In the listing below, the lines starting at the line with "discount: 1955.89 -> 1937.83" and ending at the line with "Leader Outdoor Chicken" are to be output verbatim. Images stay out of the copy.
Available records: Begin
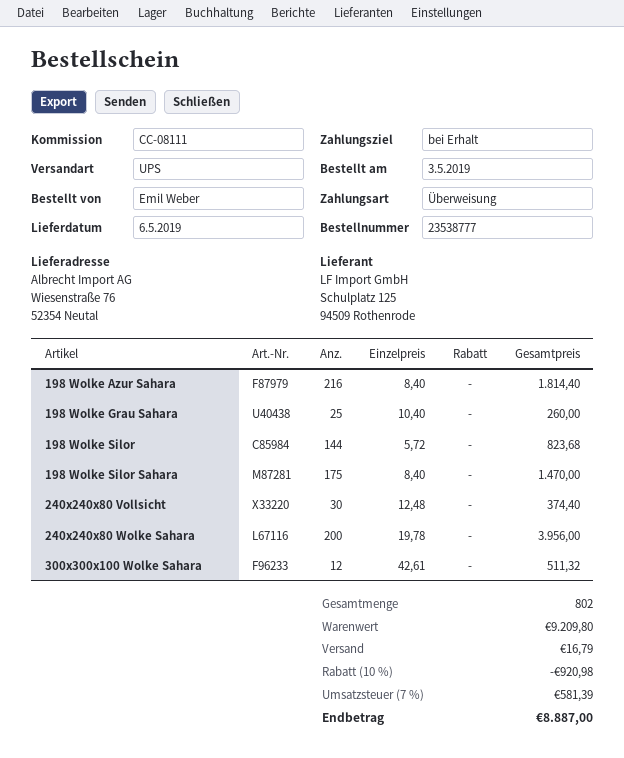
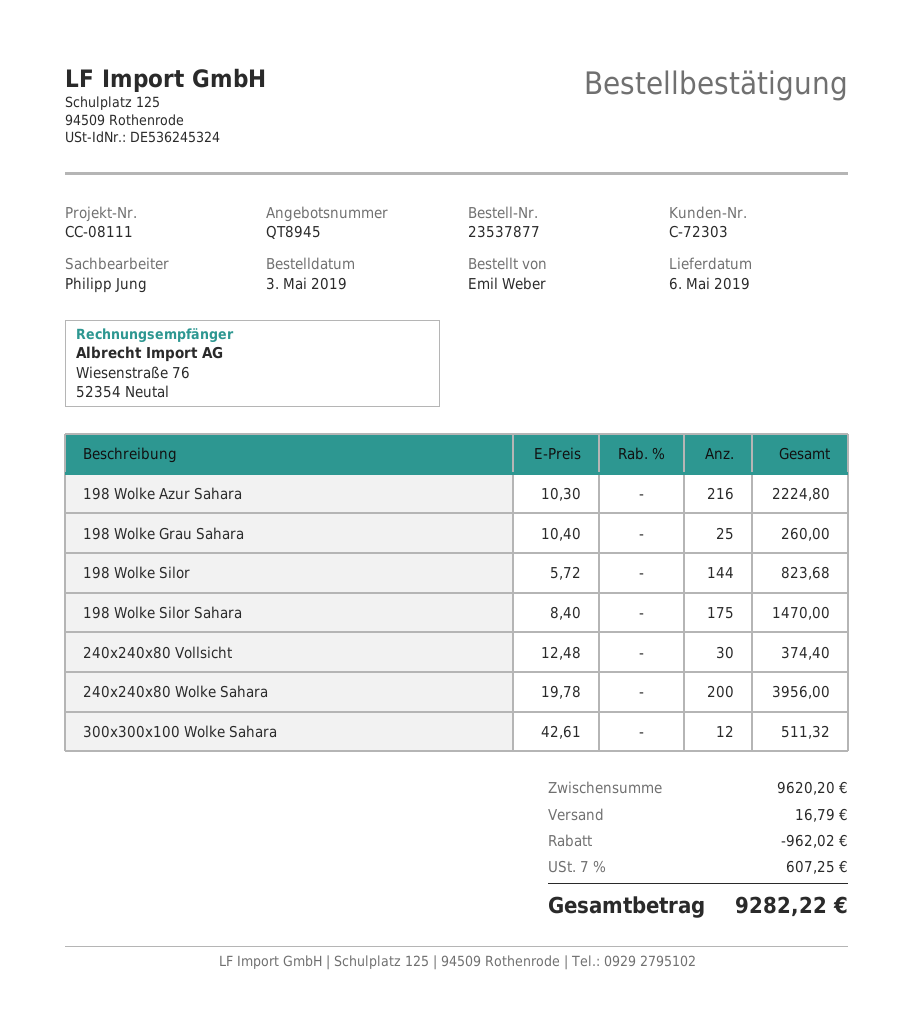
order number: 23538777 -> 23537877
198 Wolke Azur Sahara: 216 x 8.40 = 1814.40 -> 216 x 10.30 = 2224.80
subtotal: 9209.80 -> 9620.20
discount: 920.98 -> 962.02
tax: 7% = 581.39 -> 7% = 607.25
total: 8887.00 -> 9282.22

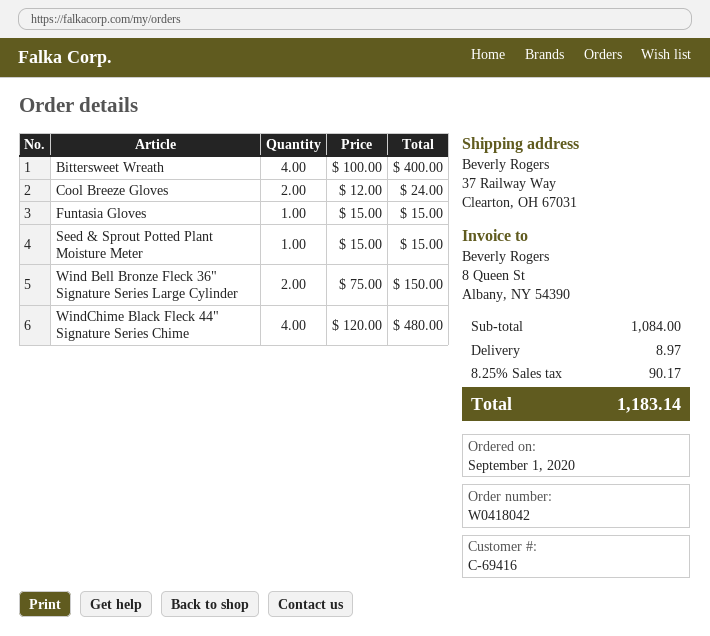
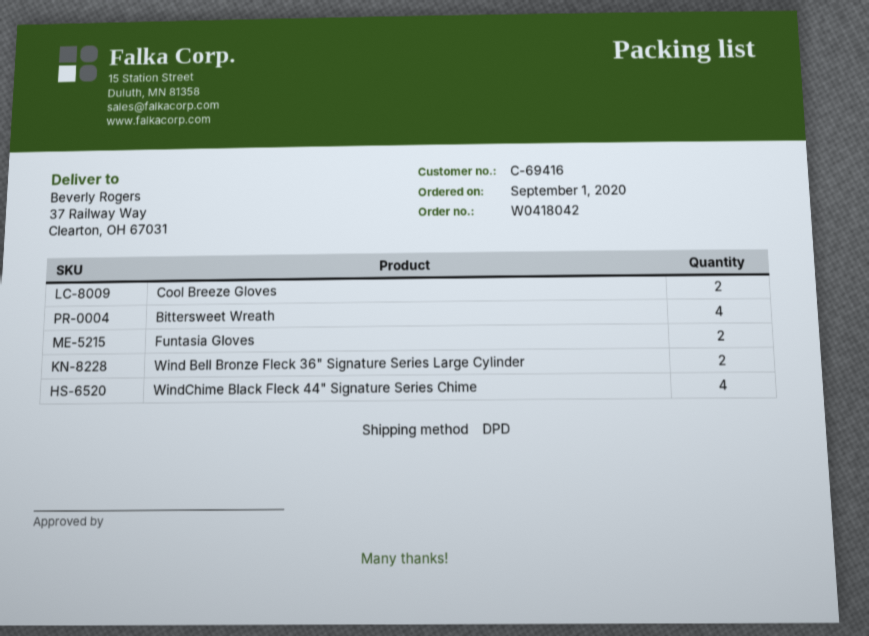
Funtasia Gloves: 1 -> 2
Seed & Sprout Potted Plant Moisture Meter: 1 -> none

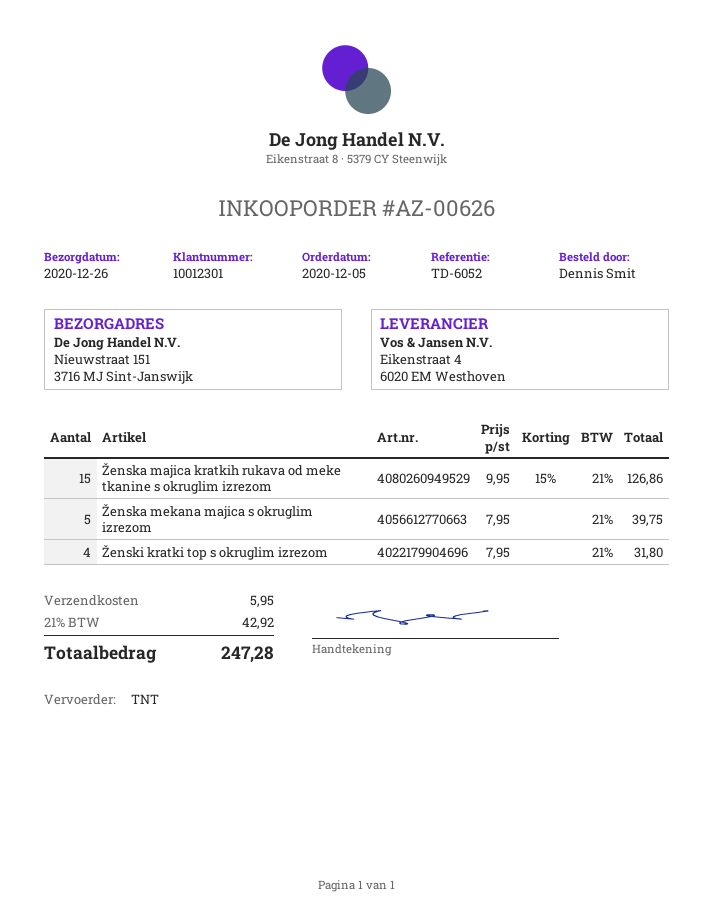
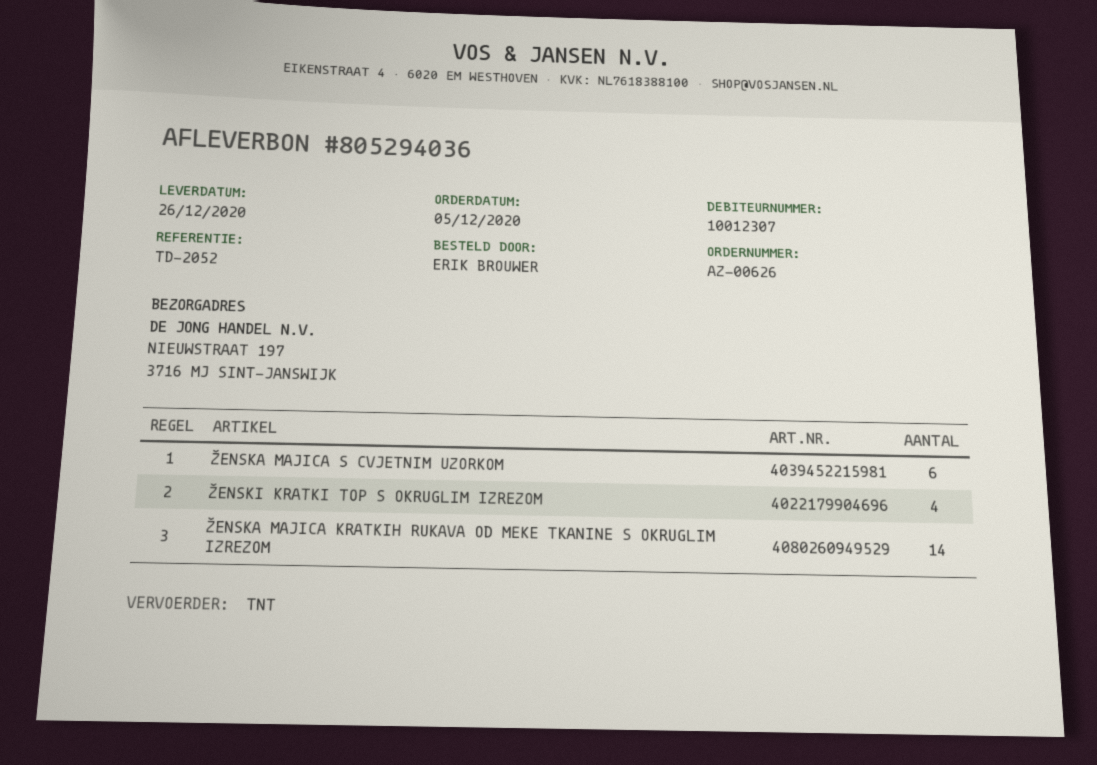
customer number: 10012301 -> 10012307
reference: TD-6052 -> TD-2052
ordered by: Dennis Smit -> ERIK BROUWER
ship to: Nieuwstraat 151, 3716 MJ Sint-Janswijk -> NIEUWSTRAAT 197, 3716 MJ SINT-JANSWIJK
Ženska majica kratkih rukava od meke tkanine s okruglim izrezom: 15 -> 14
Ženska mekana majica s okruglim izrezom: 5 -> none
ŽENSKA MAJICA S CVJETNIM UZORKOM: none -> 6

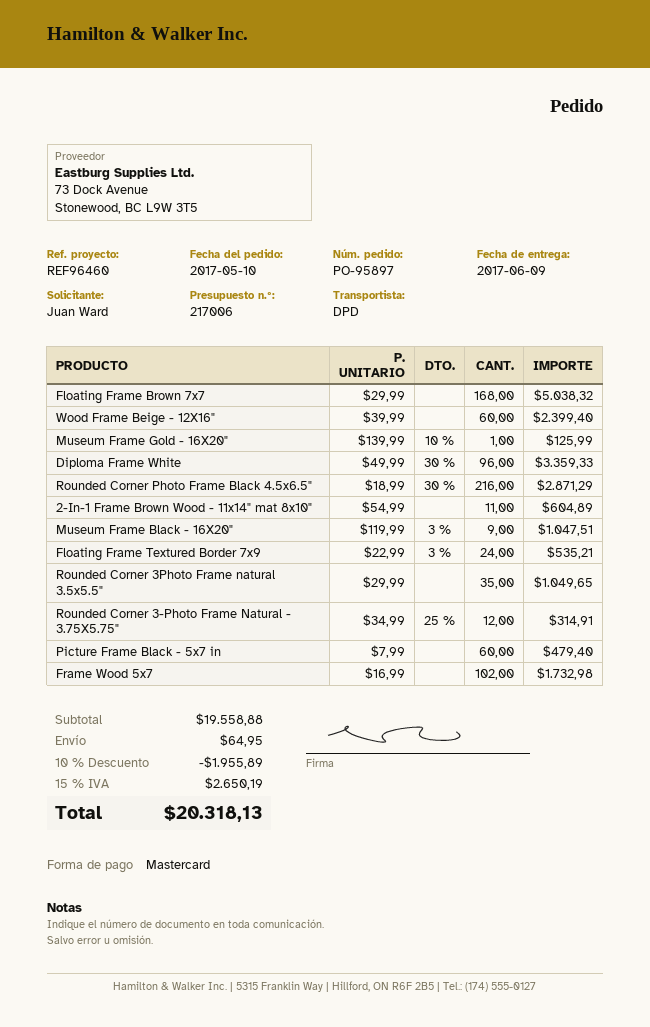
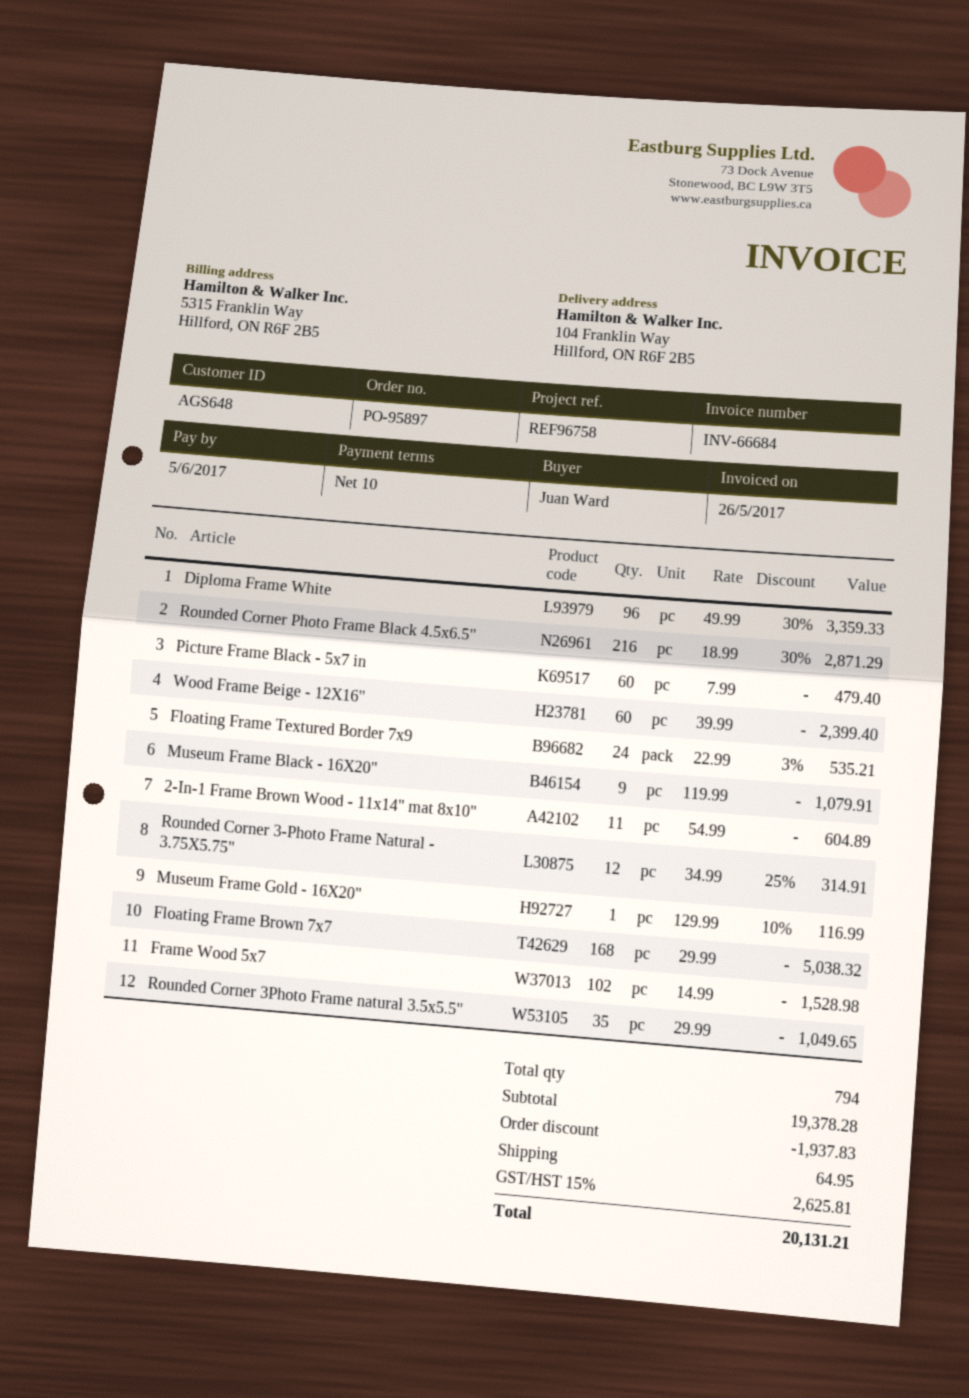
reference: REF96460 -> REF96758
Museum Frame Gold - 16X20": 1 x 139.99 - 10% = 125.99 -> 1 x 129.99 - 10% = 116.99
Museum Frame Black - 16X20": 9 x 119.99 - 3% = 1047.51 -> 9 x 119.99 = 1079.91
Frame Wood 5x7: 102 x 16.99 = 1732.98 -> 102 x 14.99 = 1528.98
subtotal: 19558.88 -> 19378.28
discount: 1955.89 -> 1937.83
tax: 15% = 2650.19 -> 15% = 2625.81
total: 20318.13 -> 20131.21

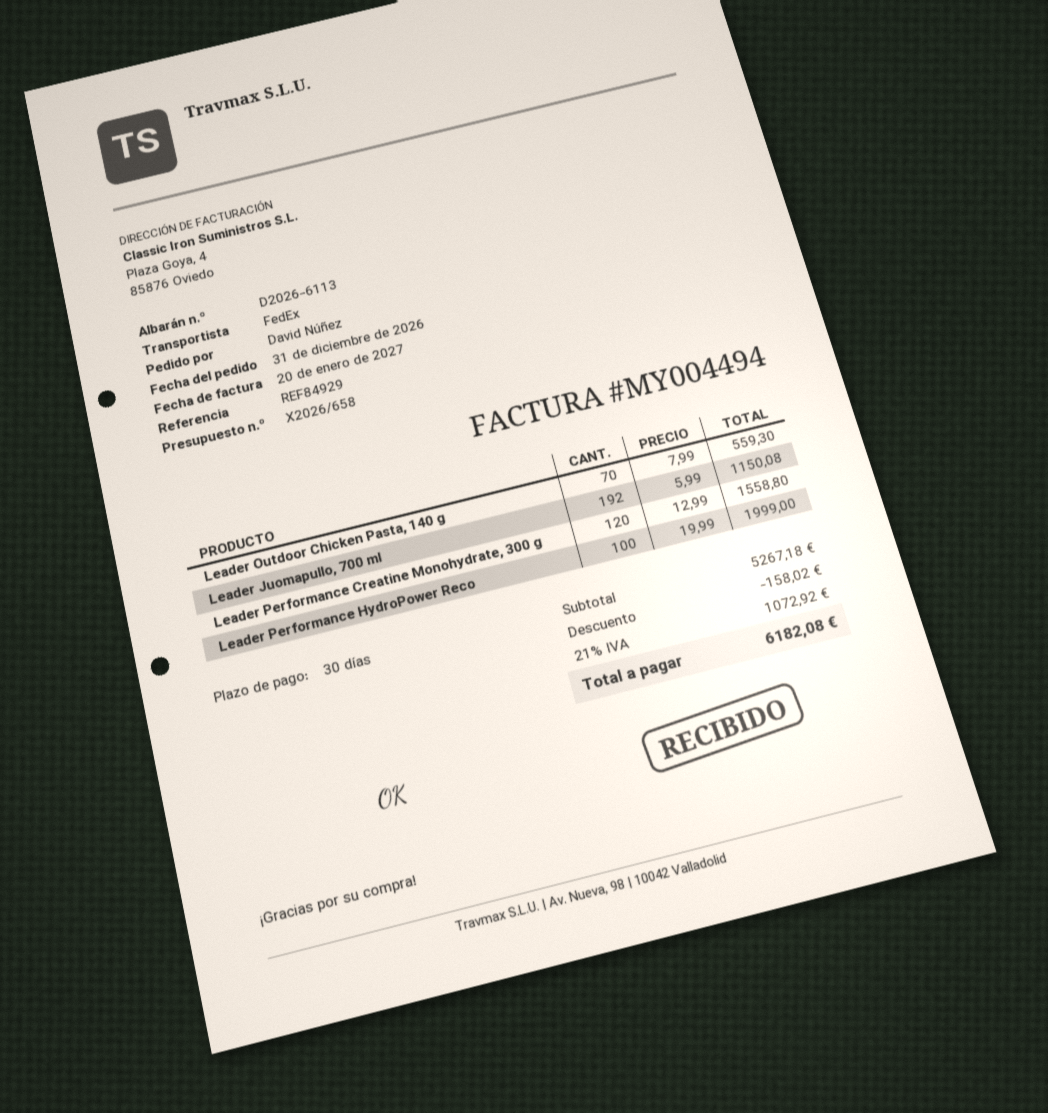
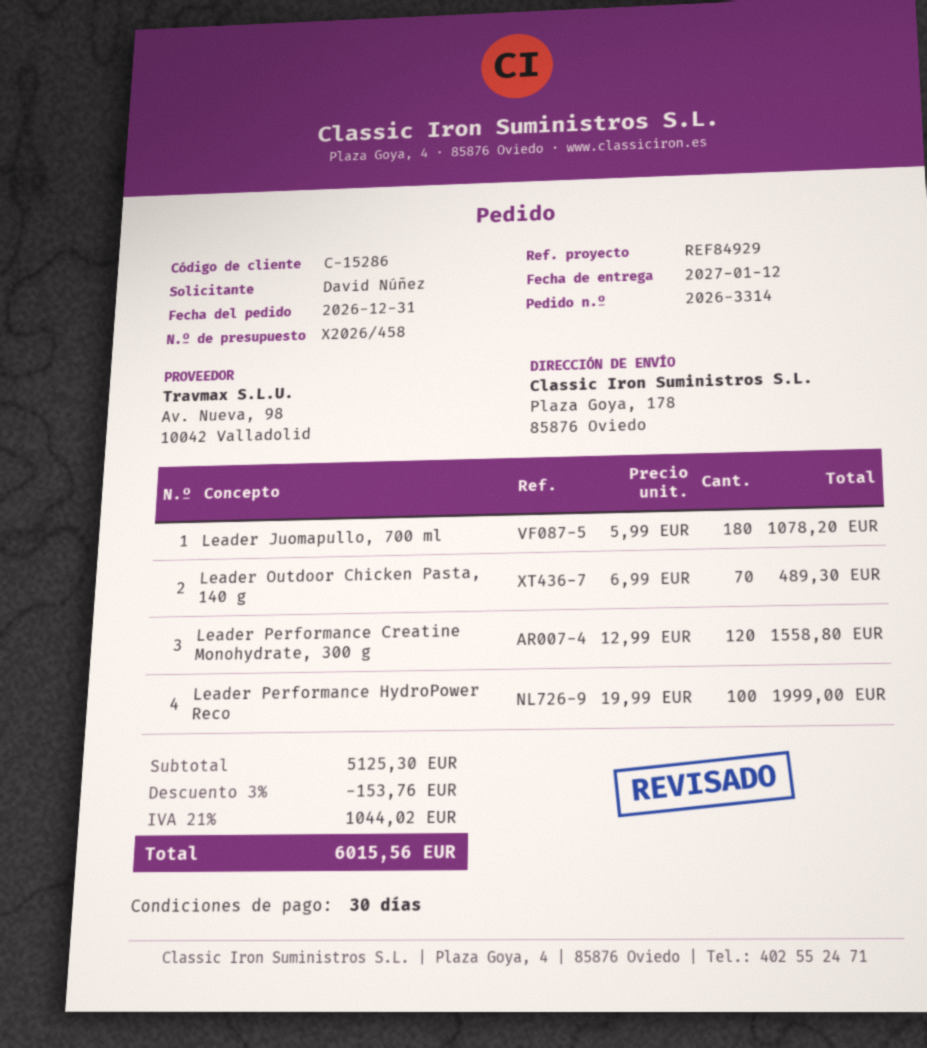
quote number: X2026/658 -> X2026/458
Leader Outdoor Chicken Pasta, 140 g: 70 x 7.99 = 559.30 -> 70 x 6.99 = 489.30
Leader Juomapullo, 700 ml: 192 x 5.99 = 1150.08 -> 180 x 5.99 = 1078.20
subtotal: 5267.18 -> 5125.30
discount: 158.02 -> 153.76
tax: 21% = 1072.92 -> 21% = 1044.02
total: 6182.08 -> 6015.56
Available records: End
_Solution for this exercise_
discount: 1955.89 -> 1937.83
tax: 15% = 2650.19 -> 15% = 2625.81
total: 20318.13 -> 20131.21

quote number: X2026/658 -> X2026/458
Leader Outdoor Chicken Pasta, 140 g: 70 x 7.99 = 559.30 -> 70 x 6.99 = 489.30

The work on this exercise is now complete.